Your email address will not be published. Required fields are marked *

This site uses Akismet to reduce spam. Learn how your comment data is processed.


I love Albert. I see it as an underused Victorian classic. I used to think it was so handsome… That is until my cousin brought home her balding, creepy, forty-something year old boyfriend named Albert. Now instead of a Victorian hero, I see him. Le sigh. Albert has been ruined.

I really like Albert and the nickname Alby.

Little House on the Prairie’s Albert slightly cools my adore, but Colin Firth’s portrayal of George VI trumps an annoying child actor.

I love this name, but I don’t think my husband would go for it if we had a boy. I knew a boy in middle school named Albert and he was one of the nicest, most gentlemanly boys/guys I’ve ever met in my life. Seriously, a gentleman at 12 years old!

As someone who tends to be a sucker for male “Al” names, I do confess that I am rather fond of Albert. At one point I suggested to Mark that we name a potential son Edmund Albert, after the city and province we both hail from (but no longer live in). I was in jest, but I actually wouldn’t be opposed to using Albert somewhere in a child’s name. However, Mark’s not a fan, so it’s not really an option.

I’m surprised that I find myself liking Albert. I think it’s time for Albert and Rupert to steal a little of Robert’s limelight.

I also really love the nickname Albie. I’m not keen on Al because that sounds a little too middle aged man to my ears, but Albie is great!

Albert is THE family name on my mom’s side of the family. Every family has an Albert. But in the last couple of generations it’s moved to the middle spot. So I’ve always wanted to have an Albert of my own. I wanted it in the first name spot as a teenager, but lately not so much. Of course, that will depend at least in part on my future last name and husband’s preferences.

Also, back in September you said you were researching Darwin for a name of the day post, but I haven’t seen it. Did you decide not to do it for some reason?

A few years ago, I interviewed Strokes guitarist Albert Hammond, Jr. (namesake of his father, songwriter Albert Hammond, Sr) for a magazine article. I met his manager, and she didn’t call him by a nickname, either. He was just Albert. He was a nice guy and a great interview (also cute), and from then on, Albert has screamed “rock star” to me. I would use it in a heartbeat.

As is often the case with underused classic names, the Spanish form of this name is more popular than the English form: Alberto is ranking 368 compared to Albert at 404. My grandson Nicholas has Alberto as his middle name — the same mn as his South American grandfather Cesar Alberto.

Here’s a name where I love the nickname more than the formal – I think Albie is both adorable and charming, workable for a man of any age. Albert, though, is a bit “meh” to me. (Perhaps due to personal associations)

Also, I really can’t help but think “Hey, hey, hey” upon hearing the name.

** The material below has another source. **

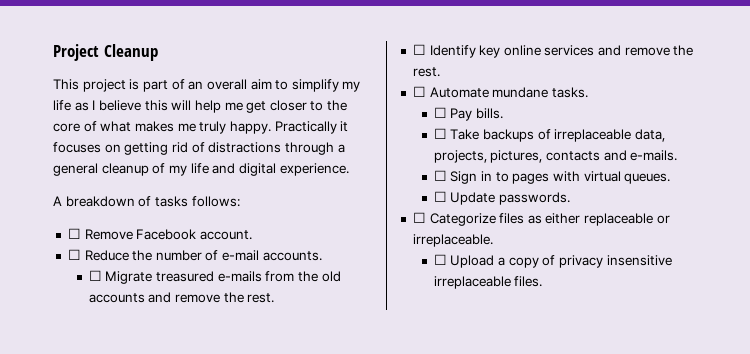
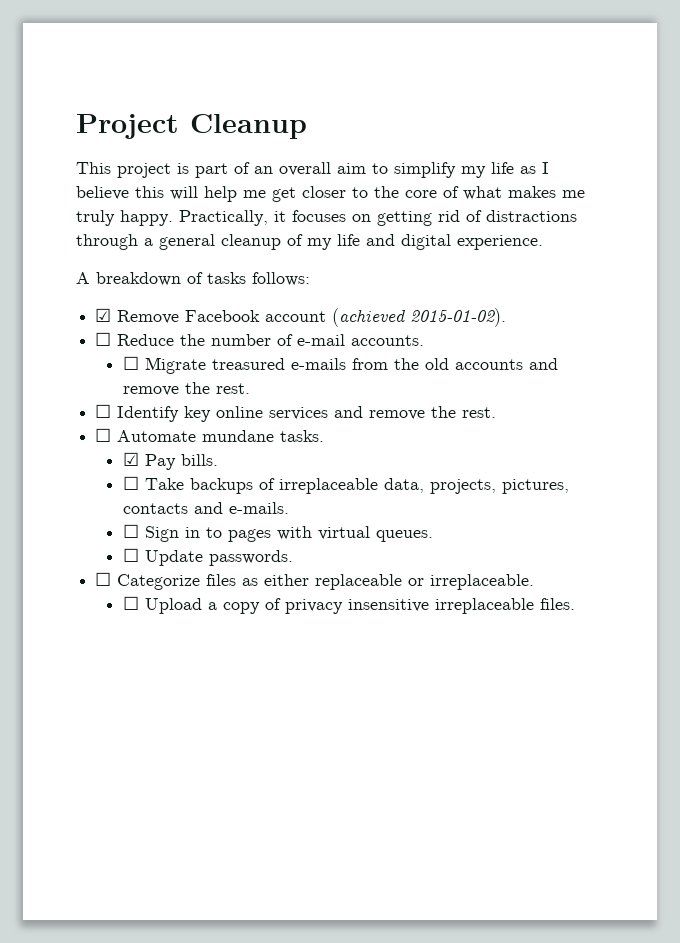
[274,121,337,134] Practically -> [179,210,268,226] Practically,
[67,228,81,239] ☐ -> [95,308,112,322] ☑
[199,230,252,240] account. -> [265,308,507,327] account (achieved 2015-01-02).
[433,107,447,118] ☐ -> [123,452,140,466] ☑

It just comes out! That’d probably get me into trouble someday, haha 🙂

Hmm, I like Albin! But I do see it having the same problem as Eben… “Evan? No, Eben. With a B” I could see it with Albin/Alvin.

Has either Albin or Alvin been explored on here? That’d be a good one. Off to check the master list 🙂

I really like Albert! He’s snappy, snazzy & feels happy. Albie makes me smile, Bertie’s alright but Al is a chubby, Italian, old man to me. Blame my childhood neighborhood. 🙂

But Albert’s just lovely. His nicknames (for the most part) are fabulous, a long history but not stuffy.

Albert gets a double, exuberant, :thumbsup: from me!

It’s not my favourite (I think “Prince Albert in a can” and “Fat Albert” when I hear it), but I could see it becoming popular with parents who want an “old-fashioned” name that isn’t too popular. And the nickname Albie/Alby is adorable.

I really like Adalbert- I think we should have an Old English/Germanic/Scandinavian name revival! lol.